Ripplewood Holdings
- Type: Private
- Industry: Private equity
- Founded: 1995; 31 years ago
- Founder: Tim Collins (financier)
- Headquarters: One Rockefeller Plaza New York, New York, United States
- Products: Leveraged buyout, Growth capital, Late stage venture capital
- Total assets: $10 billion

= Ripplewood Holdings =

American private equity firm

Ripplewood is an American private equity firm based in New York City that focuses on leveraged buyouts, late stage venture, growth capital, management buyouts, leveraged recapitalizations and other illiquid investments.

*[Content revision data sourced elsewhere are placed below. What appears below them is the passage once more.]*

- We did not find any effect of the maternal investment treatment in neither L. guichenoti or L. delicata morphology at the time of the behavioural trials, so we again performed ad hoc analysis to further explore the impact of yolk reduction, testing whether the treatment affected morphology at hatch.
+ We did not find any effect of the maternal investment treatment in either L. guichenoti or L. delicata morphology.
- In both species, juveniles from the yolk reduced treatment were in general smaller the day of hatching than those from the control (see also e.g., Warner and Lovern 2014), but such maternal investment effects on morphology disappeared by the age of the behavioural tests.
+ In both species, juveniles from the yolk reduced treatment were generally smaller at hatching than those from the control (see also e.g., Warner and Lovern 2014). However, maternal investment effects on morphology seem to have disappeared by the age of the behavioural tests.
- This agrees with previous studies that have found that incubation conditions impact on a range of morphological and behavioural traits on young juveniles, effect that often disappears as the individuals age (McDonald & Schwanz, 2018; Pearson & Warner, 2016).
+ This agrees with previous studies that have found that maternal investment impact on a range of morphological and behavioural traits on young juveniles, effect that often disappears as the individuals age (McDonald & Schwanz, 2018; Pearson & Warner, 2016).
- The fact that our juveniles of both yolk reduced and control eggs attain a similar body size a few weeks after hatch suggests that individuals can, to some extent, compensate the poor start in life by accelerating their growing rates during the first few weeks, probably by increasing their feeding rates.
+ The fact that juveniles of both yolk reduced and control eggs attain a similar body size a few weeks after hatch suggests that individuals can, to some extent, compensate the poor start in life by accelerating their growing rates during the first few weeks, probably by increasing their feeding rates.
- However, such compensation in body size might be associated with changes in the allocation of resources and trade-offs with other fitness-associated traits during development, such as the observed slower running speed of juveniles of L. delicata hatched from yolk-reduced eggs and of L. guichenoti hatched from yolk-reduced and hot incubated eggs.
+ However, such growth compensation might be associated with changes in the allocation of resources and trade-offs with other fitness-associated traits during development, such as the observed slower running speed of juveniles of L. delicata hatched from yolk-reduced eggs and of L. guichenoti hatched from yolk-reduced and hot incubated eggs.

Ripplewood was founded by its current CEO, Tim Collins. Managing partners include Lawrence Lavine, Harris Williams and Michael C. Duran. The company's main interests range from telecommunications to banking to entertainment. The firm manages more than $10 billion in capital.

==History==
Founded in 1995, Ripplewood manages about $4.0 billion in four institutional private equity funds: Ripplewood Partners, L.P.; Ripplewood Partners II, L.P.; RHJ International, L.P. and New LTCB Partners C.V. The company invests in education publishing, telecom, automotive retail, specialty chemicals, consumer products & food manufacturing, and industrial products.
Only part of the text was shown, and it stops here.